Exercise directions:
Search the data for the string "everything" and extract every line where it appears.

· · ·

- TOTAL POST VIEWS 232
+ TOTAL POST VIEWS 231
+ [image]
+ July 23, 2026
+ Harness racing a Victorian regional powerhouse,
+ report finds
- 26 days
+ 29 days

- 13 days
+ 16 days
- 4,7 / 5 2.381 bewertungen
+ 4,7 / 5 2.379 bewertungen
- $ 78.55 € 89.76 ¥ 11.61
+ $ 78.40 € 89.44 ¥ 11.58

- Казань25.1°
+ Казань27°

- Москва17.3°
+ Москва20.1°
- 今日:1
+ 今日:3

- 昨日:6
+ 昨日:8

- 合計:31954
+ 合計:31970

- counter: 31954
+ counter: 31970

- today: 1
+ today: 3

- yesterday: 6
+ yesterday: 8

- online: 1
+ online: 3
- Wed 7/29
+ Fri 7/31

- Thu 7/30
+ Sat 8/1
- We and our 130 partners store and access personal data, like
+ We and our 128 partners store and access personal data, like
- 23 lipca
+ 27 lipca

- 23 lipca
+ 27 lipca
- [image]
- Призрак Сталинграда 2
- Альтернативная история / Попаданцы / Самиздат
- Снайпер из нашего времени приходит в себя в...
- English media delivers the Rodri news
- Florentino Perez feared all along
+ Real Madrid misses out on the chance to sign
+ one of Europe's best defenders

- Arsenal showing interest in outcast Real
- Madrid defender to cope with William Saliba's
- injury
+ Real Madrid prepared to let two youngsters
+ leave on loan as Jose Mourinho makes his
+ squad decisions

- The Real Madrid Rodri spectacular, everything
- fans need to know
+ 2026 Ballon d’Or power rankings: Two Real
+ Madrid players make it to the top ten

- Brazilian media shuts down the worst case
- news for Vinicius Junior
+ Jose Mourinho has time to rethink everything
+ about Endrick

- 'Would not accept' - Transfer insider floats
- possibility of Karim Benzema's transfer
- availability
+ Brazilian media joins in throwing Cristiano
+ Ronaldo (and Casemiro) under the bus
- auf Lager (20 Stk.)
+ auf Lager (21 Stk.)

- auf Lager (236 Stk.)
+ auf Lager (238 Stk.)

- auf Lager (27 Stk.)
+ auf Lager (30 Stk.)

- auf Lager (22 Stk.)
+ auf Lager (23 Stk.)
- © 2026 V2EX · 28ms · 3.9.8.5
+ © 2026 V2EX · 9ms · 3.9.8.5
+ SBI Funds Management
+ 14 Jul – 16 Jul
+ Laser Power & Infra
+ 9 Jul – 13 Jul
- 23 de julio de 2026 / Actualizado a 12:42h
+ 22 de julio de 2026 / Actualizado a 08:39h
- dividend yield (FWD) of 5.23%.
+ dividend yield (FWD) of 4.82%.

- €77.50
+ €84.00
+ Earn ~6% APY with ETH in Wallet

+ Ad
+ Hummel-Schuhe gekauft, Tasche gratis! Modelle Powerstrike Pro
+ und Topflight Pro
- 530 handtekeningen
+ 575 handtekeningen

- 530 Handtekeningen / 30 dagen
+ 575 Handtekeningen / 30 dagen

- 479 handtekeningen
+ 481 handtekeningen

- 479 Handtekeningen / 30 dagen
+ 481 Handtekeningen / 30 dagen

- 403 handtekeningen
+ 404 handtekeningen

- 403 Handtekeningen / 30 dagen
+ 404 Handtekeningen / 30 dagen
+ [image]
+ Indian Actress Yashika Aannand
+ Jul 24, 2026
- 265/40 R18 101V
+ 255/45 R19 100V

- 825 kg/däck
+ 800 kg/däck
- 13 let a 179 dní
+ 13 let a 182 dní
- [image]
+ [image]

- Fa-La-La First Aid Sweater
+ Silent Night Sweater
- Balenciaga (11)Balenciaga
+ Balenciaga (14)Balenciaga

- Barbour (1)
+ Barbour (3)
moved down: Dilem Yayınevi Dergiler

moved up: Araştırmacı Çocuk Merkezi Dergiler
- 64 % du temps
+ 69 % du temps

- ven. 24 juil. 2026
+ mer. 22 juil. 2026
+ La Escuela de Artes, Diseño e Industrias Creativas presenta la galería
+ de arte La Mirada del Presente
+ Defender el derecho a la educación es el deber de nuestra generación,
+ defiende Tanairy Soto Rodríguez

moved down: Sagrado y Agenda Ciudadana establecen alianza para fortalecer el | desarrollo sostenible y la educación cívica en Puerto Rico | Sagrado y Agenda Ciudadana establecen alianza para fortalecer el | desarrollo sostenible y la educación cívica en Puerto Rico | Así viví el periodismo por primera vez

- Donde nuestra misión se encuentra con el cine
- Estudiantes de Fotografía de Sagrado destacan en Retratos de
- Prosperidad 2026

· · ·

Reply to the task:
- The Real Madrid Rodri spectacular, everything
+ Jose Mourinho has time to rethink everything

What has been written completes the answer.